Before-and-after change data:
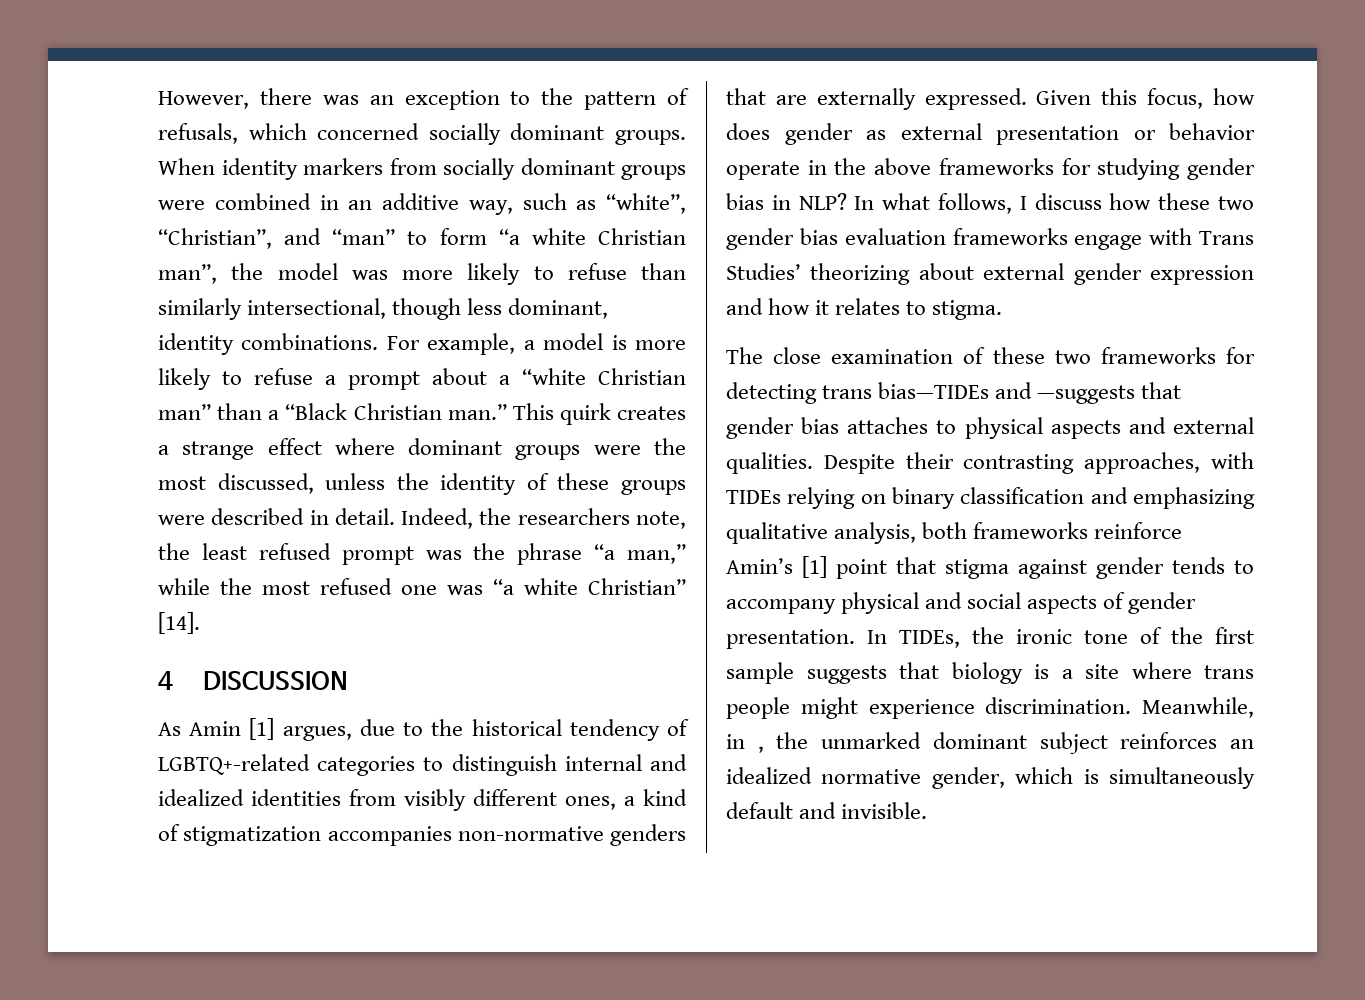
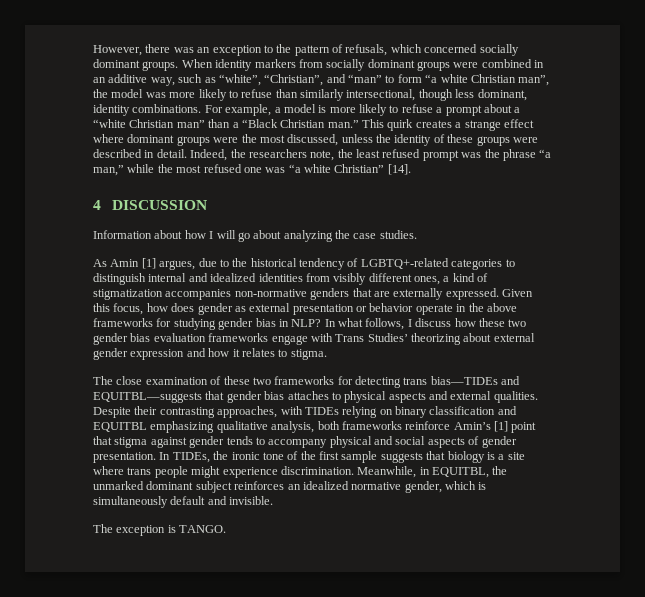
+ Information about how I will go about analyzing the case studies.
- The close examination of these two frameworks for detecting trans bias—TIDEs and —suggests that gender bias attaches to physical aspects and external qualities.
+ The close examination of these two frameworks for detecting trans bias—TIDEs and EQUITBL—suggests that gender bias attaches to physical aspects and external qualities.
- Despite their contrasting approaches, with TIDEs relying on binary classification and emphasizing qualitative analysis, both frameworks reinforce Amin’s [1] point that stigma against gender tends to accompany physical and social aspects of gender presentation.
+ Despite their contrasting approaches, with TIDEs relying on binary classification and EQUITBL emphasizing qualitative analysis, both frameworks reinforce Amin’s [1] point that stigma against gender tends to accompany physical and social aspects of gender presentation.
- Meanwhile, in , the unmarked dominant subject reinforces an idealized normative gender, which is simultaneously default and invisible.
+ Meanwhile, in EQUITBL, the unmarked dominant subject reinforces an idealized normative gender, which is simultaneously default and invisible.
+ The exception is TANGO.

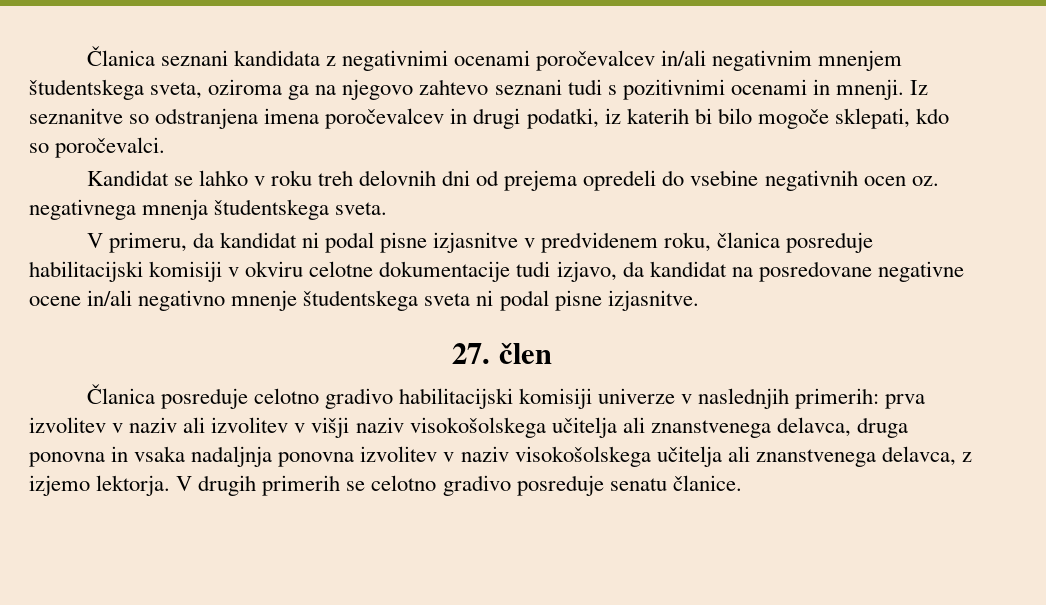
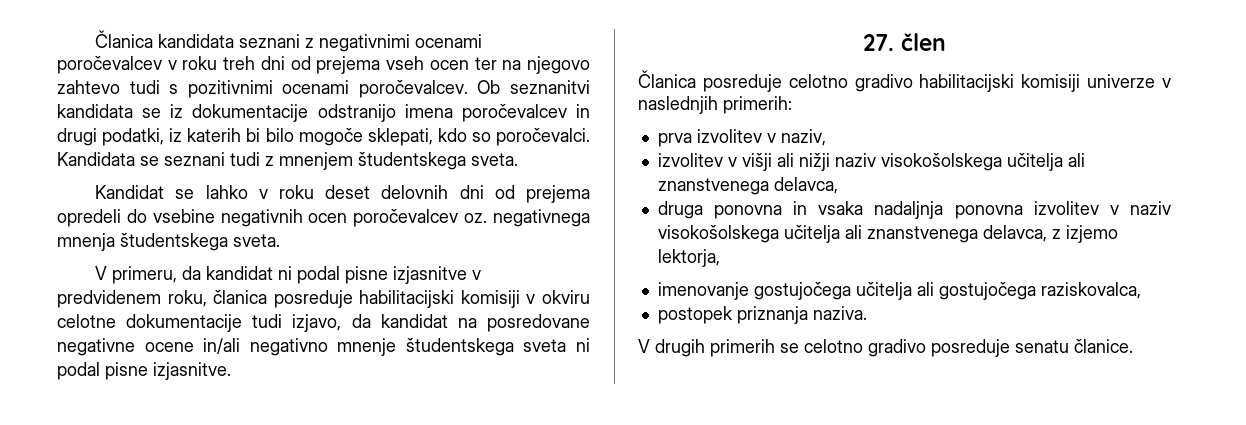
- Članica seznani kandidata z negativnimi ocenami poročevalcev in/ali negativnim mnenjem študentskega sveta, oziroma ga na njegovo zahtevo seznani tudi s pozitivnimi ocenami in mnenji. Iz seznanitve so odstranjena imena poročevalcev in drugi podatki, iz katerih bi bilo mogoče sklepati, kdo so poročevalci.
+ Članica kandidata seznani z negativnimi ocenami poročevalcev v roku treh dni od prejema vseh ocen ter na njegovo zahtevo tudi s pozitivnimi ocenami poročevalcev. Ob seznanitvi kandidata se iz dokumentacije odstranijo imena poročevalcev in drugi podatki, iz katerih bi bilo mogoče sklepati, kdo so poročevalci. Kandidata se seznani tudi z mnenjem študentskega sveta.
- Kandidat se lahko v roku treh delovnih dni od prejema opredeli do vsebine negativnih ocen oz. negativnega mnenja študentskega sveta.
+ Kandidat se lahko v roku deset delovnih dni od prejema opredeli do vsebine negativnih ocen poročevalcev oz. negativnega mnenja študentskega sveta.
- Članica posreduje celotno gradivo habilitacijski komisiji univerze v naslednjih primerih: prva izvolitev v naziv ali izvolitev v višji naziv visokošolskega učitelja ali znanstvenega delavca, druga ponovna in vsaka nadaljnja ponovna izvolitev v naziv visokošolskega učitelja ali znanstvenega delavca, z izjemo lektorja. V drugih primerih se celotno gradivo posreduje senatu članice.
+ Članica posreduje celotno gradivo habilitacijski komisiji univerze v naslednjih primerih:
+ prva izvolitev v naziv,
+ izvolitev v višji ali nižji naziv visokošolskega učitelja ali znanstvenega delavca,
+ druga ponovna in vsaka nadaljnja ponovna izvolitev v naziv visokošolskega učitelja ali znanstvenega delavca, z izjemo lektorja,
+ imenovanje gostujočega učitelja ali gostujočega raziskovalca,
+ postopek priznanja naziva.
+ V drugih primerih se celotno gradivo posreduje senatu članice.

Work order:
Set down word for word the lines from the first entry through the line with "- Despite their", both included, omitting pictures.

The answer:
+ Information about how I will go about analyzing the case studies.
- The close examination of these two frameworks for detecting trans bias—TIDEs and —suggests that gender bias attaches to physical aspects and external qualities.
+ The close examination of these two frameworks for detecting trans bias—TIDEs and EQUITBL—suggests that gender bias attaches to physical aspects and external qualities.
- Despite their contrasting approaches, with TIDEs relying on binary classification and emphasizing qualitative analysis, both frameworks reinforce Amin’s [1] point that stigma against gender tends to accompany physical and social aspects of gender presentation.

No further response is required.